→ **Exercise requirements**:
Work out how many lines in the following entries contain the string "width", and write only that number.

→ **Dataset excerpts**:
------------------------
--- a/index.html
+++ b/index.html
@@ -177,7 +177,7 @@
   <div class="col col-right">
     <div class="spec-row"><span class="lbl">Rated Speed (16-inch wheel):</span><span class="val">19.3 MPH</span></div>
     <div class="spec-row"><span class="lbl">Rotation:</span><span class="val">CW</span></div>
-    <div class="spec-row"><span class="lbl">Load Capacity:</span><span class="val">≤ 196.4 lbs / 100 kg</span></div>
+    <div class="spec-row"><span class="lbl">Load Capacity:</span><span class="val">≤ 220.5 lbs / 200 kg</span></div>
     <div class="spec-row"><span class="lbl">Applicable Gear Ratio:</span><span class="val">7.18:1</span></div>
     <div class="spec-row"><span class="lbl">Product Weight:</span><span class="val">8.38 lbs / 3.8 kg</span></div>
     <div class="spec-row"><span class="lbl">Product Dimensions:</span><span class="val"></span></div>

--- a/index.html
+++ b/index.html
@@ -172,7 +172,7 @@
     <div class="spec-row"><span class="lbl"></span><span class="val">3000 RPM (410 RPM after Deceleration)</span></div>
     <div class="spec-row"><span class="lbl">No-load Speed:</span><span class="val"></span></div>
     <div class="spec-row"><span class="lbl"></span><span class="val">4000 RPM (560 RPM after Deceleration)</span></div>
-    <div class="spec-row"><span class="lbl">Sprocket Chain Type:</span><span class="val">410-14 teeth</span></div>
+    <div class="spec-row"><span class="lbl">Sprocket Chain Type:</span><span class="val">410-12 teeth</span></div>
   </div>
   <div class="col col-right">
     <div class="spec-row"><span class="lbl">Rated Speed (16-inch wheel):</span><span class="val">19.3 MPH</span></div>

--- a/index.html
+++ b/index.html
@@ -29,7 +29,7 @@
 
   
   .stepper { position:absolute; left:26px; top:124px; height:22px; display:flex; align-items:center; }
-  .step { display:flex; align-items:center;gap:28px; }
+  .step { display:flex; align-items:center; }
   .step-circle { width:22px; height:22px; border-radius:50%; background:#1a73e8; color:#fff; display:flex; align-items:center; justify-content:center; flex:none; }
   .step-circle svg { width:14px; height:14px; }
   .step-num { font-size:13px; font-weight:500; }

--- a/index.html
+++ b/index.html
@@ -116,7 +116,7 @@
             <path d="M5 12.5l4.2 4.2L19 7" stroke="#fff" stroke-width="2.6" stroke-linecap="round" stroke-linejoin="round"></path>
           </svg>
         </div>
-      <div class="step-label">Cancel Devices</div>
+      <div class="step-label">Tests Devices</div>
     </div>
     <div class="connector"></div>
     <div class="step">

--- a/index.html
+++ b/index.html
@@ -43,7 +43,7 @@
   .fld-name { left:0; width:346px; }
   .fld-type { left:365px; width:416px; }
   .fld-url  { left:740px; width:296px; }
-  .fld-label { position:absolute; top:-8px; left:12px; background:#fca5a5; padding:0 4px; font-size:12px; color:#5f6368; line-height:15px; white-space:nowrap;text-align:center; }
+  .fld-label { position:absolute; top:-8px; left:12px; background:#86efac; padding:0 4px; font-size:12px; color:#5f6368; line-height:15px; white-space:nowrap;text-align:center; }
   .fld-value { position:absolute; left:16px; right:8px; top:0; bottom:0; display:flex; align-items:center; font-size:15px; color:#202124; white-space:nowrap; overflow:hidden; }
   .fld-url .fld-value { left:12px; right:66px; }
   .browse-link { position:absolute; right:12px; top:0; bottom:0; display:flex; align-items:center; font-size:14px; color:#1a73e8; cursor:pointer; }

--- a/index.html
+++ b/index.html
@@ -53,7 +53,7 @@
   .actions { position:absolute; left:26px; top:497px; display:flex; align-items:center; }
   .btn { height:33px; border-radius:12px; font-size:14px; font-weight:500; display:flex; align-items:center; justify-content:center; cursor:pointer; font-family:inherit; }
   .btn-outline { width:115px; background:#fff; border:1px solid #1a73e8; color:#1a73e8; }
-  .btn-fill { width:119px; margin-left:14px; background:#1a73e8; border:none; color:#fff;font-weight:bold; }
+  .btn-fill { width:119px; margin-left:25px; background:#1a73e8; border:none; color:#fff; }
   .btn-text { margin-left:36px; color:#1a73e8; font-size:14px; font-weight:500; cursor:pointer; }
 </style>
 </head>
------------------------
→ **Result for this task**:
9